_Exercise inputs_.
────
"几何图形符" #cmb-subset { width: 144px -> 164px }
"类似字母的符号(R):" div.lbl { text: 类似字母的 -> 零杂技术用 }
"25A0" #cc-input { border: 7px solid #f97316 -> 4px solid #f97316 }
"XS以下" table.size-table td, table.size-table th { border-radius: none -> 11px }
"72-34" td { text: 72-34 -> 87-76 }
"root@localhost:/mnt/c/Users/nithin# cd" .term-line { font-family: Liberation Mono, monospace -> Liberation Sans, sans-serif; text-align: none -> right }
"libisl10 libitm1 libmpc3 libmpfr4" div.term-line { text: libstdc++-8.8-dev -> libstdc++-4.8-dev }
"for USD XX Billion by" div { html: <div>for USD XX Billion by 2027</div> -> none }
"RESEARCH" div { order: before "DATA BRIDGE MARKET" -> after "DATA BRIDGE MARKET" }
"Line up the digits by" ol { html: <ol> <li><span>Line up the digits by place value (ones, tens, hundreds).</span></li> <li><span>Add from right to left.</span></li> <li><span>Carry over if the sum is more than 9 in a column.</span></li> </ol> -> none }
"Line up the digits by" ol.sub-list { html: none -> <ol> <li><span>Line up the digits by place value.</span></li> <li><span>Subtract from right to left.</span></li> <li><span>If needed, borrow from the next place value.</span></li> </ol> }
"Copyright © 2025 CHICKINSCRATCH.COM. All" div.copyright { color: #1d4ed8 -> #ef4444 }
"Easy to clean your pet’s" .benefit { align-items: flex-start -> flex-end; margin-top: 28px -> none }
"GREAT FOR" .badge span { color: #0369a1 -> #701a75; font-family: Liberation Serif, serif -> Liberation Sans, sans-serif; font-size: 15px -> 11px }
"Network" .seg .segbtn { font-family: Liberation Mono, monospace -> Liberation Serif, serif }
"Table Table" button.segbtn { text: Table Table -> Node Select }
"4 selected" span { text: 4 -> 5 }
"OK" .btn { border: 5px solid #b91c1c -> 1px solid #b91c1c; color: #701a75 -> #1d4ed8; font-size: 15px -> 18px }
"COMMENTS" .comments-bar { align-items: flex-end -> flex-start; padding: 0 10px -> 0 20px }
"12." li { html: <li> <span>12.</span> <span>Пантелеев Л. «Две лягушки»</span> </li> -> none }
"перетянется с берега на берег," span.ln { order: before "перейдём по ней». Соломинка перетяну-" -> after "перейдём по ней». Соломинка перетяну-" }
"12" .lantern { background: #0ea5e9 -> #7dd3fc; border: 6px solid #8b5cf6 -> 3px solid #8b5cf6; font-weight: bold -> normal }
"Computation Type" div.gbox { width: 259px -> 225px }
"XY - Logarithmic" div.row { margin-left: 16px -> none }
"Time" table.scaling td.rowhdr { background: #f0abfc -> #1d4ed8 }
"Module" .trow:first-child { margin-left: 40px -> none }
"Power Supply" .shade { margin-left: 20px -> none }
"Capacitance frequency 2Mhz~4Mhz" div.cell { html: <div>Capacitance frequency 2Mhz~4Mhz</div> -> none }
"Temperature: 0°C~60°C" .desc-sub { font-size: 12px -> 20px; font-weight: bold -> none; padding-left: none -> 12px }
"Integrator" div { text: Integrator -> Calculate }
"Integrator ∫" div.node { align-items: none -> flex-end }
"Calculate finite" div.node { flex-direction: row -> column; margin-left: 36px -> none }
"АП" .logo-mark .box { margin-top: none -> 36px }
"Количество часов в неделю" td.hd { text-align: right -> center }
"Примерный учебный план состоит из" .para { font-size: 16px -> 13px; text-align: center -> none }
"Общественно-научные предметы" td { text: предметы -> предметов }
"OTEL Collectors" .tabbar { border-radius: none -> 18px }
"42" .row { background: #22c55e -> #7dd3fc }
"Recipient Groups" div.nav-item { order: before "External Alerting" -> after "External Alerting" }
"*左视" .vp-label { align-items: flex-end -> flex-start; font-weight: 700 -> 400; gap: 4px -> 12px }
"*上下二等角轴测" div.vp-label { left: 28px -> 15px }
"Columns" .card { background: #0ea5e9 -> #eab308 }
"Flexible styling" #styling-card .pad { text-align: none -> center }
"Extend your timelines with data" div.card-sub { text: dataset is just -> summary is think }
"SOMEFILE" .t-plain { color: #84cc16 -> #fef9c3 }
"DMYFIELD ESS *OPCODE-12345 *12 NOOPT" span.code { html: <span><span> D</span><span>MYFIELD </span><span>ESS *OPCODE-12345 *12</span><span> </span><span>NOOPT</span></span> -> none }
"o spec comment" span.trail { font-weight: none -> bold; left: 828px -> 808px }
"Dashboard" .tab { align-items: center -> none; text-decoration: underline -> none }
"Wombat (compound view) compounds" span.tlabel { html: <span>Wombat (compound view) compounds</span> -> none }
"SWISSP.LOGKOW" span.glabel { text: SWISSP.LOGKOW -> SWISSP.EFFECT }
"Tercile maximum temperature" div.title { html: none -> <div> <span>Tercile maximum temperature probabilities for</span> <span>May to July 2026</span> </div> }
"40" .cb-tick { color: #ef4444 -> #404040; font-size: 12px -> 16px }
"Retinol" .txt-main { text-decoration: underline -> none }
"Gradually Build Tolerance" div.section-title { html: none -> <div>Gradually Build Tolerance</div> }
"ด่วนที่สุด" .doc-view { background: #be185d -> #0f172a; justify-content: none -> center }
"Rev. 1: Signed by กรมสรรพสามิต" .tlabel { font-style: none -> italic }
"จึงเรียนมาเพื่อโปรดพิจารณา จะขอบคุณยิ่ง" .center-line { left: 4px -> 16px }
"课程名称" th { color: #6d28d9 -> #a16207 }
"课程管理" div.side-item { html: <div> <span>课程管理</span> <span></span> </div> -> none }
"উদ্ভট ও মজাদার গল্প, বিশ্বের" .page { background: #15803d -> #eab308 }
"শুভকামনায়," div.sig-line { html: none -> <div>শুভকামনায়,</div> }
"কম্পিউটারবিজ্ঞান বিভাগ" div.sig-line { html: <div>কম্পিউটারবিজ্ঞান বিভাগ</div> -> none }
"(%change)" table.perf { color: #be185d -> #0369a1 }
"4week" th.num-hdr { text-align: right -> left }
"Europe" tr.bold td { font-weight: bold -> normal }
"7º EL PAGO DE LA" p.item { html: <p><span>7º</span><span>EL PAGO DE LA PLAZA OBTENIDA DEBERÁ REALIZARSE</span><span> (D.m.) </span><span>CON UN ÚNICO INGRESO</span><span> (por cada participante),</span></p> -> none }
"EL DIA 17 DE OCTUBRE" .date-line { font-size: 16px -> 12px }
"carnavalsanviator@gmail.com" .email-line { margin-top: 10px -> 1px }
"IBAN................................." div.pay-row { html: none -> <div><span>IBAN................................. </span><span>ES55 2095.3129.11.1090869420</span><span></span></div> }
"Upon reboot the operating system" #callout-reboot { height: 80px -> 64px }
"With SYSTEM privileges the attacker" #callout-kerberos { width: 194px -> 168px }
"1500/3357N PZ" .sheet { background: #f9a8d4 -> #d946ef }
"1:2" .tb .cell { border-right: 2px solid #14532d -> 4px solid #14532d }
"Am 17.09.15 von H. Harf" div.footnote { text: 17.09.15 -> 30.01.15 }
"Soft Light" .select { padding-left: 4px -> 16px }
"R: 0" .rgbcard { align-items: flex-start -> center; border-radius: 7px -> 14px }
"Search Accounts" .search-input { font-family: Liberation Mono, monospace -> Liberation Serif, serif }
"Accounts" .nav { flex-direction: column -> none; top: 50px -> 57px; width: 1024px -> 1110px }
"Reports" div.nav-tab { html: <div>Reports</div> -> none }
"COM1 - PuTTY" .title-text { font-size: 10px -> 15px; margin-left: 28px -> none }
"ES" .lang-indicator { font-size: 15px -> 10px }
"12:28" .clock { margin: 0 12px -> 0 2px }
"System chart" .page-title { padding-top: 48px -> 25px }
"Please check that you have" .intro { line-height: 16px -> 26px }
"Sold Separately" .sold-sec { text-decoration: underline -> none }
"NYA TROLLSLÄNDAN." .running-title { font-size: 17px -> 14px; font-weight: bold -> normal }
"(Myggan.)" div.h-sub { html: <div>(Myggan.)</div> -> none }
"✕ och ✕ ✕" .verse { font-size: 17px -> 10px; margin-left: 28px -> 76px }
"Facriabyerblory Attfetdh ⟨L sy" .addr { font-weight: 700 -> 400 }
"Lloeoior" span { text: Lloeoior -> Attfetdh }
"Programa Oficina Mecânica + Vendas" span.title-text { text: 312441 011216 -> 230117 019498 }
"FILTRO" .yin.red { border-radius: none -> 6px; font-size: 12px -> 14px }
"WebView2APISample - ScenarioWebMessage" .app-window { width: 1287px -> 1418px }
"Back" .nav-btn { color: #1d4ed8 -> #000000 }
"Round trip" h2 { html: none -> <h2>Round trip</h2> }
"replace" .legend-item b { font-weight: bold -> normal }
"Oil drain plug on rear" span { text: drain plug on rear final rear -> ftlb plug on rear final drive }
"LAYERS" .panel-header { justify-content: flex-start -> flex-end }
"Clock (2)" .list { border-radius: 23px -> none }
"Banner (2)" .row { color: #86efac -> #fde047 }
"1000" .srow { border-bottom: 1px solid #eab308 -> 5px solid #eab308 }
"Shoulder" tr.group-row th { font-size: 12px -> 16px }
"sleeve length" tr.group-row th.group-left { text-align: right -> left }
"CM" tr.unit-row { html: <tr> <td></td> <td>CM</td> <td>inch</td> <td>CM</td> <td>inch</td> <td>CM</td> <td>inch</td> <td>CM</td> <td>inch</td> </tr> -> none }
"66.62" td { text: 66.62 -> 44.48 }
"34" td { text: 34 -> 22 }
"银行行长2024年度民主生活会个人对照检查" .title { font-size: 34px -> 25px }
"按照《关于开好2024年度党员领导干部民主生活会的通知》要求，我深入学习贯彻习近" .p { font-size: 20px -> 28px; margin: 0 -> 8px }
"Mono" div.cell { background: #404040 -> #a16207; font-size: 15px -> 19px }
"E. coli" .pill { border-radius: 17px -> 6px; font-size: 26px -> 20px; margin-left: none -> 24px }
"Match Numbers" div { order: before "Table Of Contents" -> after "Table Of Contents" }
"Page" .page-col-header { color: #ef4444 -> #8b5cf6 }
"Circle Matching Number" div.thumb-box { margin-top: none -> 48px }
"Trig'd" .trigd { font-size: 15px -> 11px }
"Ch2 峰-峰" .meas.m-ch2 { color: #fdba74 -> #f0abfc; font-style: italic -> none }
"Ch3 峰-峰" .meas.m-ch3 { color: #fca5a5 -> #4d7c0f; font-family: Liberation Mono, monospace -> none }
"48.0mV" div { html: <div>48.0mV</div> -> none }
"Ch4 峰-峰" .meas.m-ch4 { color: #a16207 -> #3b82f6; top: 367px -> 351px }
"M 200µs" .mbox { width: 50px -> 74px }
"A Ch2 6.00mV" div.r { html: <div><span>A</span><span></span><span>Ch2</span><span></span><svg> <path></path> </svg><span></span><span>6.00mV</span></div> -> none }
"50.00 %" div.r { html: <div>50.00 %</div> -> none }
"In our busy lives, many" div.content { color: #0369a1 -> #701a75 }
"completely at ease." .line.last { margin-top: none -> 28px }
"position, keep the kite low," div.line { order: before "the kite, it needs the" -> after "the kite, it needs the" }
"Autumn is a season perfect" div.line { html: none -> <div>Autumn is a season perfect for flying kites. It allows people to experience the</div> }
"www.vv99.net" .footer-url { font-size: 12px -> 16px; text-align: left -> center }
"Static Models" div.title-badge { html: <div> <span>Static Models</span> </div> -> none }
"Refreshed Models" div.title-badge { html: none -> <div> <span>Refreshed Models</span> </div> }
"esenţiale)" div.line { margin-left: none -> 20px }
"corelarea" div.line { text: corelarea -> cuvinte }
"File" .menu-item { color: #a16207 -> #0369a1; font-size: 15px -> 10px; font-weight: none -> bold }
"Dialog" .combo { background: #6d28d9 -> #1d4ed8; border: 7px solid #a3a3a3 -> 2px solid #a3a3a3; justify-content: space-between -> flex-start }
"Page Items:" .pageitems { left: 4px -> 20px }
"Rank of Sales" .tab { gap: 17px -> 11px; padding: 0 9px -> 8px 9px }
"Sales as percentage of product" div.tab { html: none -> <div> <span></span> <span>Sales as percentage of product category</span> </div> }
────
Look for the string "padding" in the data above and return every line that has it.

"COMMENTS" .comments-bar { align-items: flex-end -> flex-start; padding: 0 10px -> 0 20px }
"Temperature: 0°C~60°C" .desc-sub { font-size: 12px -> 20px; font-weight: bold -> none; padding-left: none -> 12px }
"Soft Light" .select { padding-left: 4px -> 16px }
"System chart" .page-title { padding-top: 48px -> 25px }
"Rank of Sales" .tab { gap: 17px -> 11px; padding: 0 9px -> 8px 9px }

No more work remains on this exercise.